| Data |
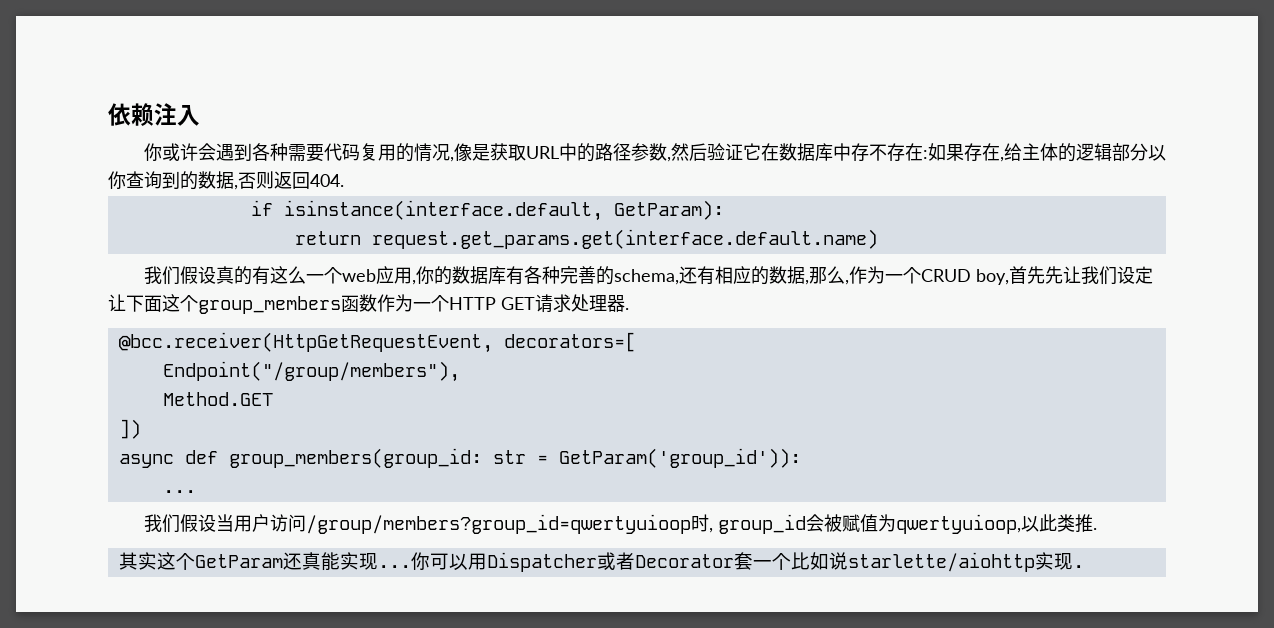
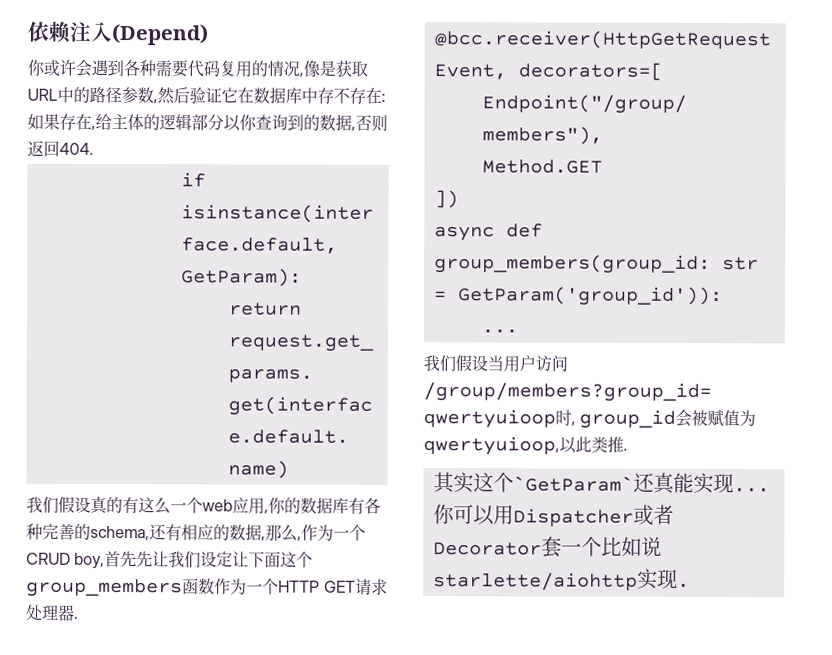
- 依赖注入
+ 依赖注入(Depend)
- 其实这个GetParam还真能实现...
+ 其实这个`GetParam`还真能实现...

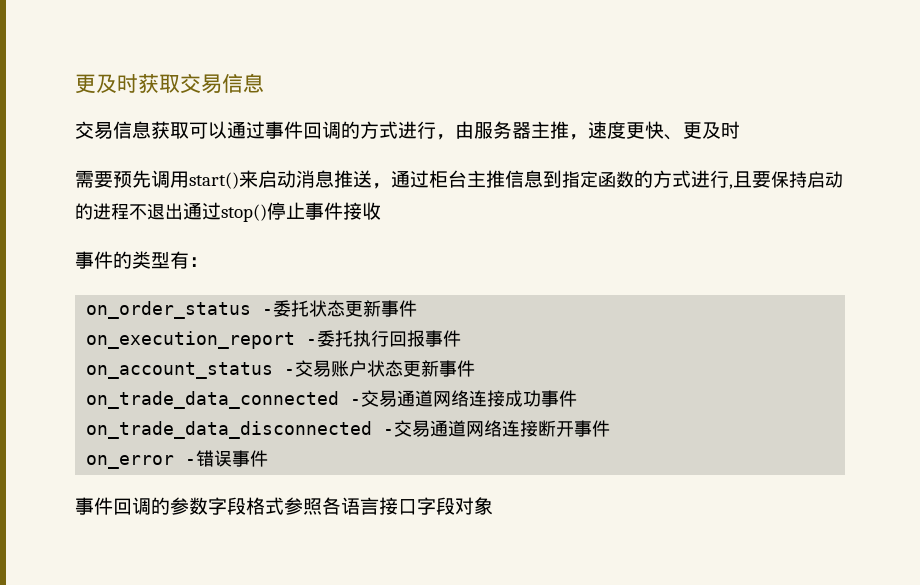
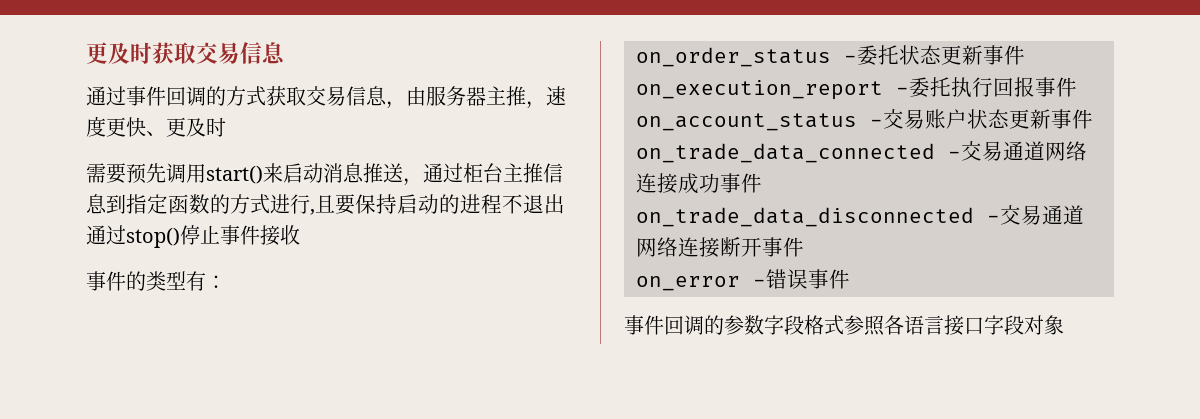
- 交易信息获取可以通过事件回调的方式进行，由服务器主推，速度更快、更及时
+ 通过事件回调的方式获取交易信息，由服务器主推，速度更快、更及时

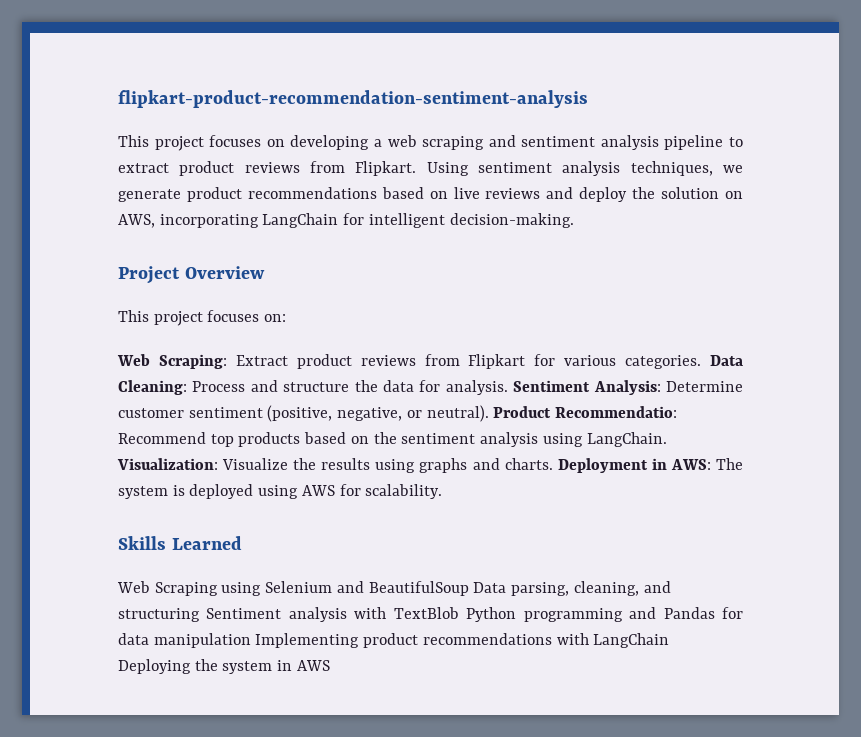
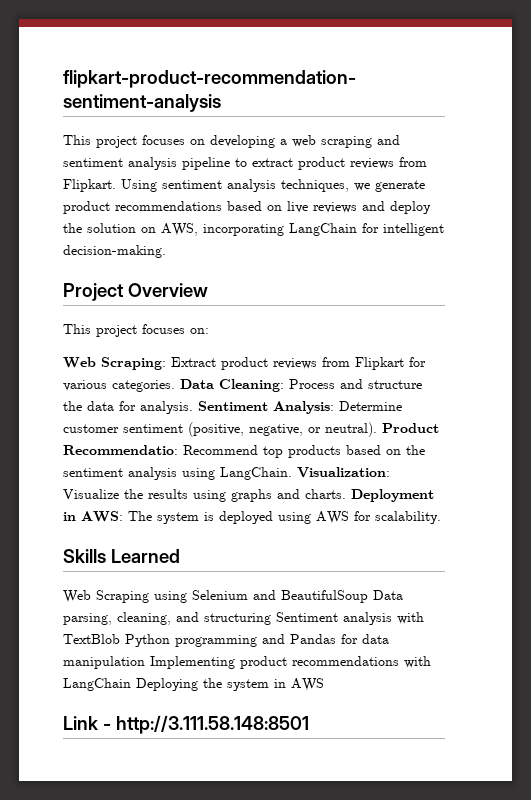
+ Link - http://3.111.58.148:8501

| What is expected |
Only an exact copy belongs in the answer: the lines from the one containing "- 交易信息获取可以通过事件回调的方式进行，由服务器主推，速度更快、更及时" through the end of the records, both ends included, minus the pictures.

| Answer for the task |
- 交易信息获取可以通过事件回调的方式进行，由服务器主推，速度更快、更及时
+ 通过事件回调的方式获取交易信息，由服务器主推，速度更快、更及时

+ Link - http://3.111.58.148:8501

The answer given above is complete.